Start of Block

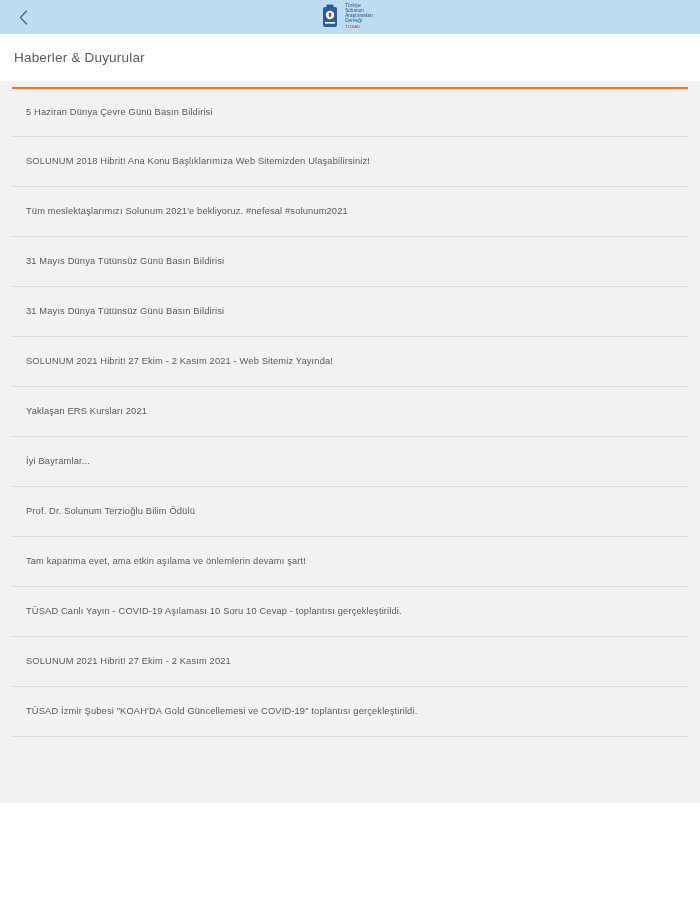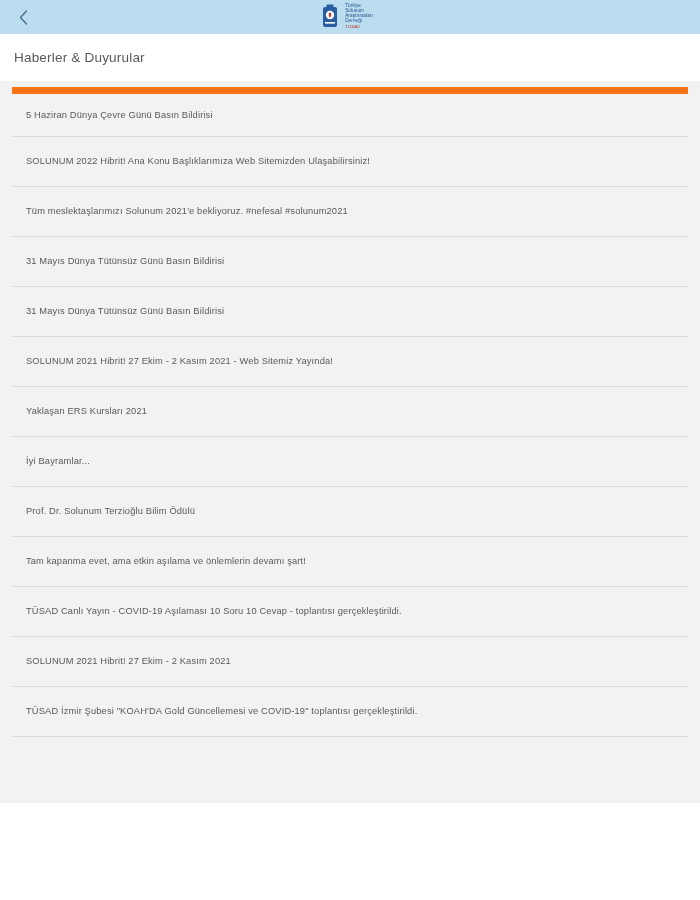--- a/index.html
+++ b/index.html
@@ -102,7 +102,7 @@
     cursor: pointer;
   }
   .list-item:first-child {
-    border-top: 7px solid #f97316;
+    border-top: 2px solid #f97316;
   }
   .list-item-text {
     font-size: 9.3px;

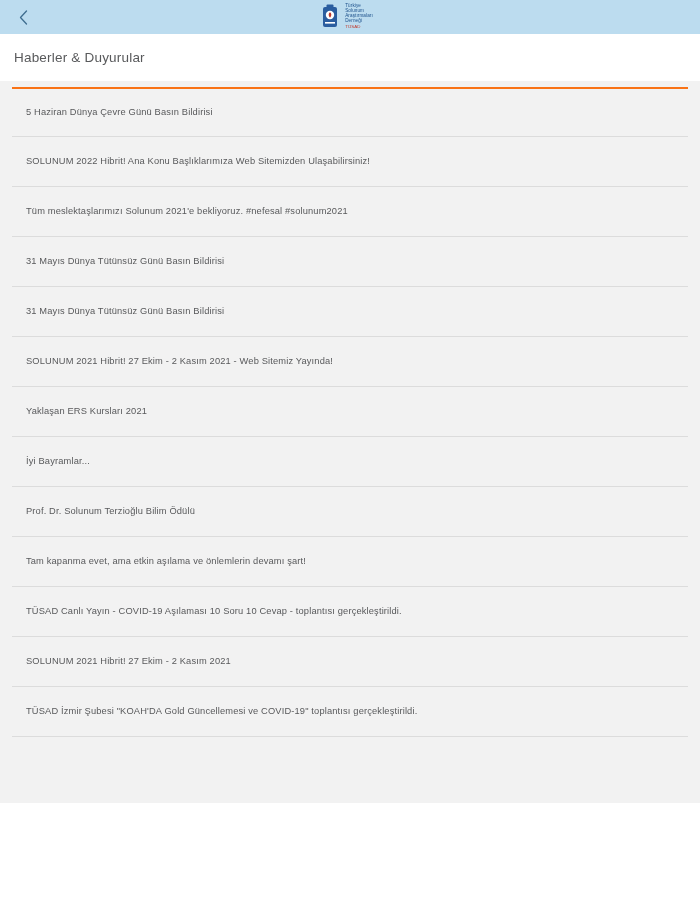--- a/index.html
+++ b/index.html
@@ -155,7 +155,7 @@
       <div class="list-item-text">5 Haziran Dünya Çevre Günü Basın Bildirisi</div>
     </div>
     <div class="list-item">
-      <div class="list-item-text">SOLUNUM 2022 Hibrit! Ana Konu Başlıklarımıza Web Sitemizden Ulaşabilirsiniz!</div>
+      <div class="list-item-text">SOLUNUM 2018 Hibrit! Ana Konu Başlıklarımıza Web Sitemizden Ulaşabilirsiniz!</div>
     </div>
     <div class="list-item">
       <div class="list-item-text">Tüm meslektaşlarımızı Solunum 2021'e bekliyoruz. #nefesal #solunum2021</div>

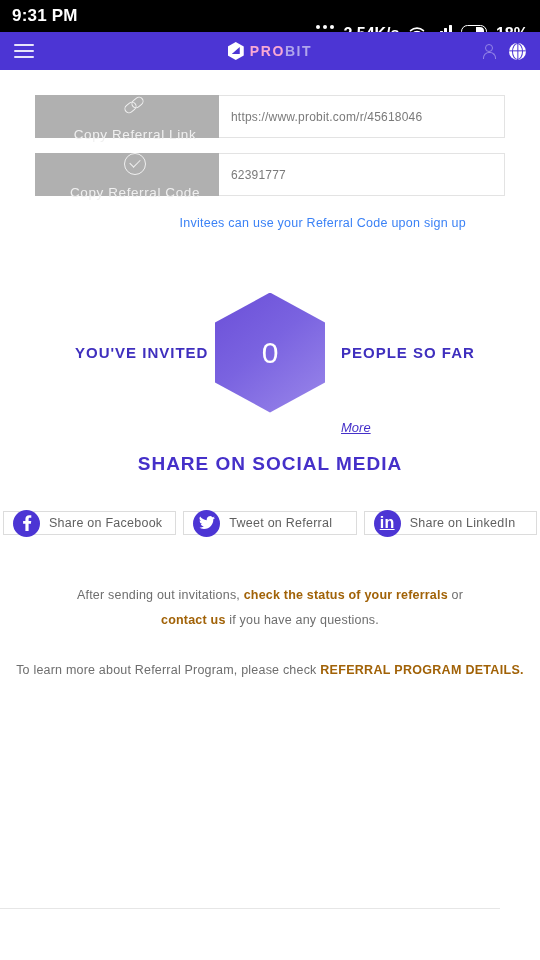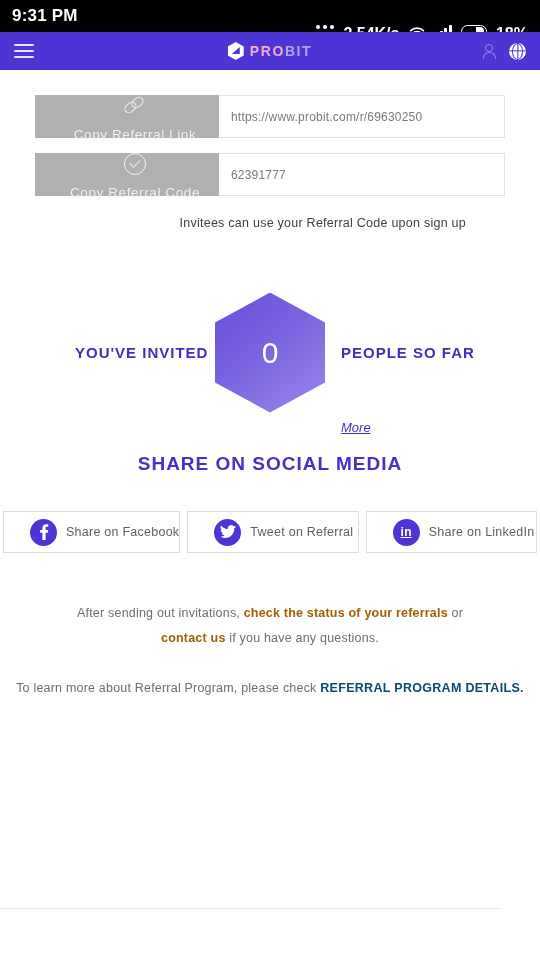--- a/index.html
+++ b/index.html
@@ -254,7 +254,7 @@
             </span>
           <span>Copy Referral Link</span>
         </div>
-        <div class="copy-field">https://www.probit.com/r/69630250</div>
+        <div class="copy-field">https://www.probit.com/r/45618046</div>
       </div>
 
       <div class="copy-row">

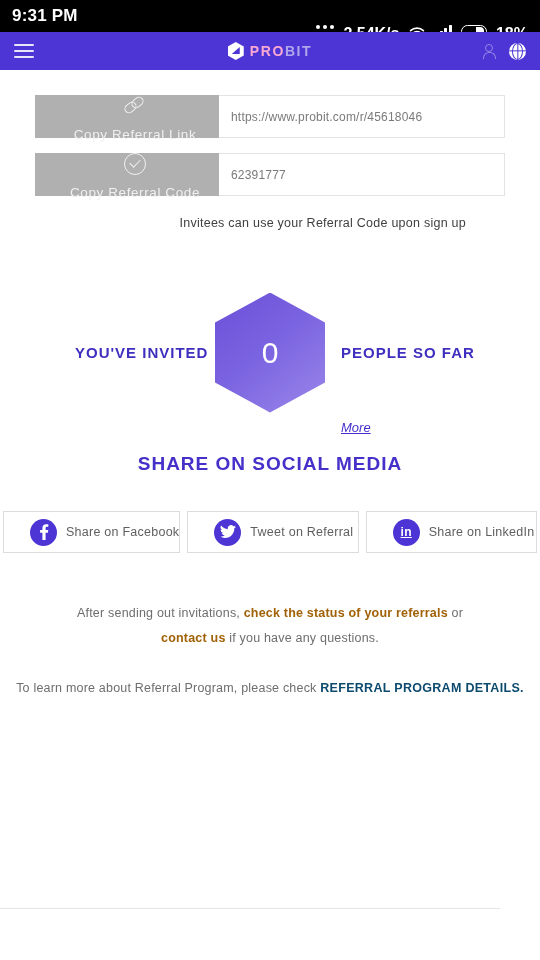--- a/index.html
+++ b/index.html
@@ -128,7 +128,7 @@
 
   .hint {
     text-align: right; padding-right: 74px; margin-top: 20px;
-    font-size: 12.5px; color: #404040; letter-spacing: .25px;
+    font-size: 12.5px; color: #3b82f6; letter-spacing: .25px;
   }
 
   

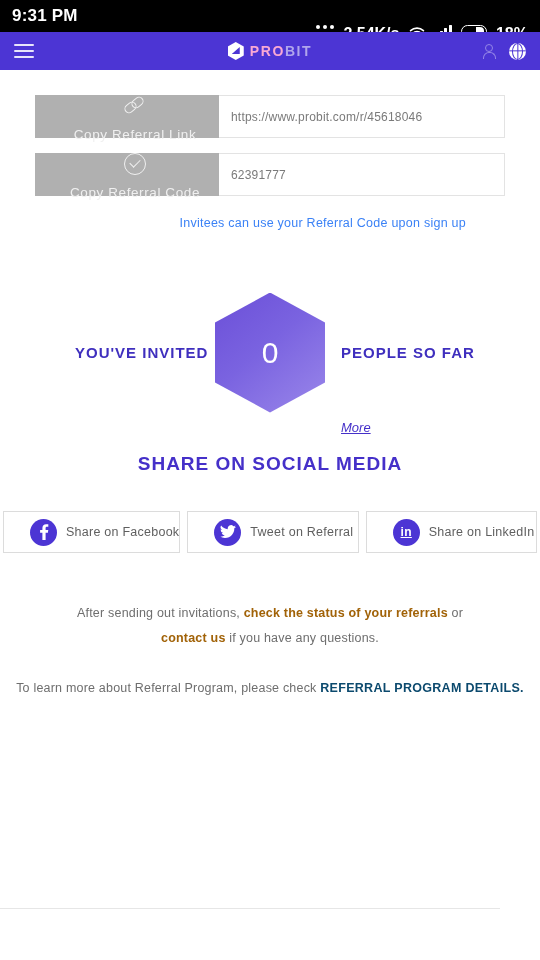--- a/index.html
+++ b/index.html
@@ -165,8 +165,8 @@
     padding: 0 3px; gap: 7px;
   }
   .social-btn {
-    flex: 1; height: 42px; border: 1px solid #dcdcdc; background: #fff;
-    display: flex; align-items: center; gap: 9px; padding-left: 26px;
+    flex: 1; height: 24px; border: 1px solid #dcdcdc; background: #fff;
+    display: flex; align-items: center; gap: 9px; padding-left: 9px;
     cursor: pointer;
   }
   .s-ic {

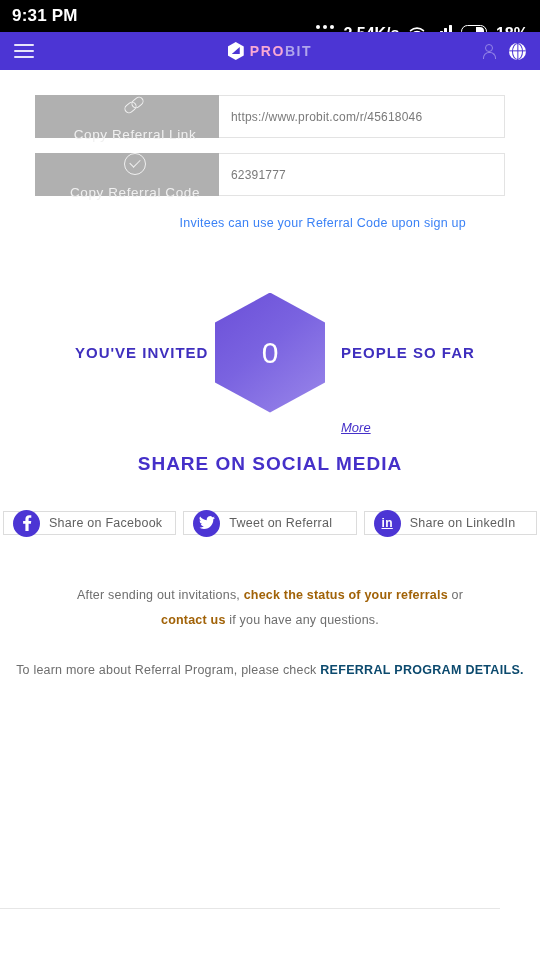--- a/index.html
+++ b/index.html
@@ -175,7 +175,7 @@
     flex: none; font-weight: 700; font-size: 14px;
   }
   .s-ic.fb { font-family: "Liberation Serif", serif; font-size: 17px; }
-  .s-ic.li { font-size: 12px; letter-spacing: .3px; text-decoration: underline; }
+  .s-ic.li { font-size: 16px; letter-spacing: .3px; text-decoration: underline; }
   .s-ic svg { display:block; }
   .social-btn span.lbl {
     font-size: 12.5px; color: #5f5f5f; letter-spacing: .25px; white-space: nowrap;

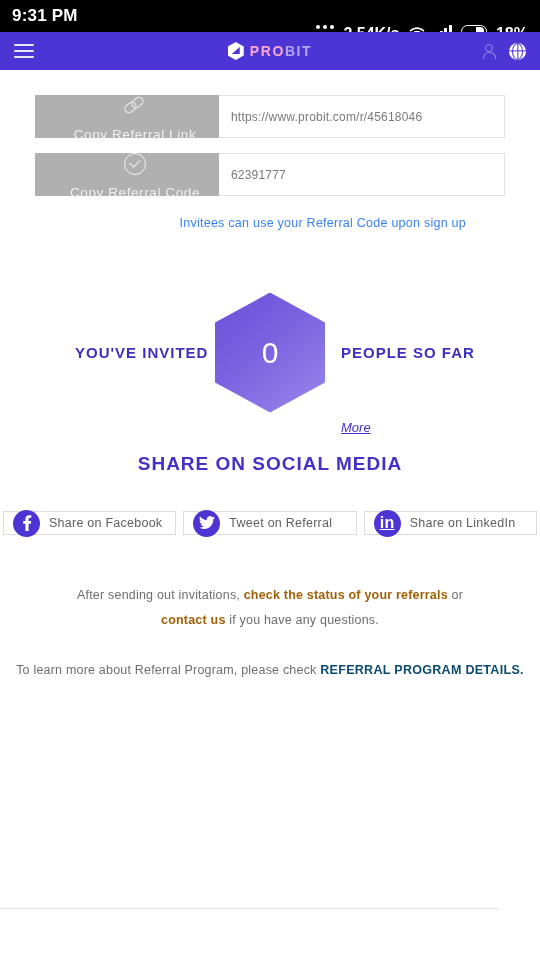--- a/index.html
+++ b/index.html
@@ -186,7 +186,7 @@
   .foot p { font-size: 12.5px; line-height: 25px; letter-spacing: .2px; }
   .foot .strong { font-weight: 700; color: #a16207; }
   .foot .p2 { margin-top: 25px; }
-  .foot .caps { font-weight: 700; color: #0c4a6e; letter-spacing: .3px; }
+  .foot .caps { font-weight: 700; color: #a16207; letter-spacing: .3px; }
   .divider {
     position: absolute; left: 0; top: 908px; width: 500px; height: 1px;
     background: #e6e6e6;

End of Block

### Task
Which lines of the listing contain the word "Konu"? Copy each of them.

### Written response
-      <div class="list-item-text">SOLUNUM 2022 Hibrit! Ana Konu Başlıklarımıza Web Sitemizden Ulaşabilirsiniz!</div>
+      <div class="list-item-text">SOLUNUM 2018 Hibrit! Ana Konu Başlıklarımıza Web Sitemizden Ulaşabilirsiniz!</div>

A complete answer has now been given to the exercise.